The Variegated Plants Phenomenon
Plants with albinism, also known as variegated plants - a new trend that you see all over social media. But how does this phenomenon happen?
How do plants become variegated?
As the green colour in plants is caused by the presence of chlorophyll, the white leaves arise when there is an absence of pigment in the chloroplast. This mutation originates from anomalies at different stages of the synthesis of chloroplasts by the plant. These genetic mutations can be at the level of the genome of the whole plant, or they can be present only in certain cells or organs of the plant.
Different types of variegations
It is with this basis that we can explain the different major types of existing varieties!
In many occasions, the variegations are not necessarily a mutation, but a natural characteristic pigmentation selected by horticulturists to obtain coloured species from generation to generation.
At the plant level, we assume that certain areas of the leaf will produce chloroplasts containing chlorophyll and others will not. These cells are genetically different. Depending on whether this genetic mutation is expressed in the meristems (these are the nodes from which new leaves are generated), or various other plant organs, decides whether a variety is stable or unstable, and transmissible between plant generations or not.

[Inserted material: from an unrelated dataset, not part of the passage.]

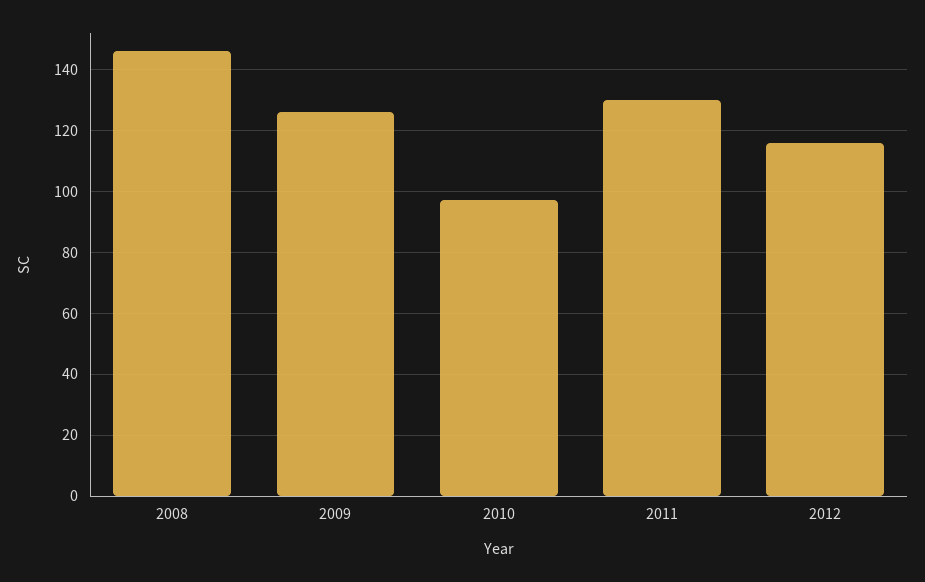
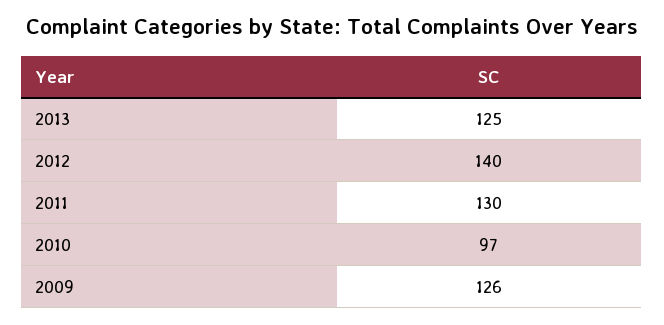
2008: 145 -> none
2012: 115 -> 140
2013: none -> 125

Often only the meristem presents the mutation and therefore, it cannot be transmitted to the progeny. A number of varieties can be induced by viruses. Indeed, either by deleterious effect on the nutrition of the plant, or by the induction of modification of the expression of the genes, the viruses can be at the origin of very particular phenotypes. In most cases, it is best to isolate diseased plants to avoid contaminating your collection. However, some cultivars are said to have been obtained from viral mutations. This is the case with some Hostas, for example.
The Mosaic virus
Lately, a virus has been in the news a lot: the mosaic virus, or Dasheen Mosaic Virus (DsMV). Attacking many families of plants, it is found in particular in Araceae. It is characterised by discolouration appearing in all the veins of the leaf. It was made "popular" when sales of variegated Monstera adansonii exploded. This plant, produced in large numbers in its green form, has seen subjects attacked by the mosaic virus. This mimics variegations, and therefore sells for exorbitant prices. It seems that a certain number of Monstera adansonii have been sold as variegata or "mint" when it was in fact only a diseased plant. However, this virus cannot be cured, is transmitted to many plant families and relatively weakens the plant.
In addition, it should be noted that the "true" variegata often present unstable variegations. There are stable variants of cultivars, but they are very rare.
So be careful if you want to invest in a variegated plant at a rather expensive price!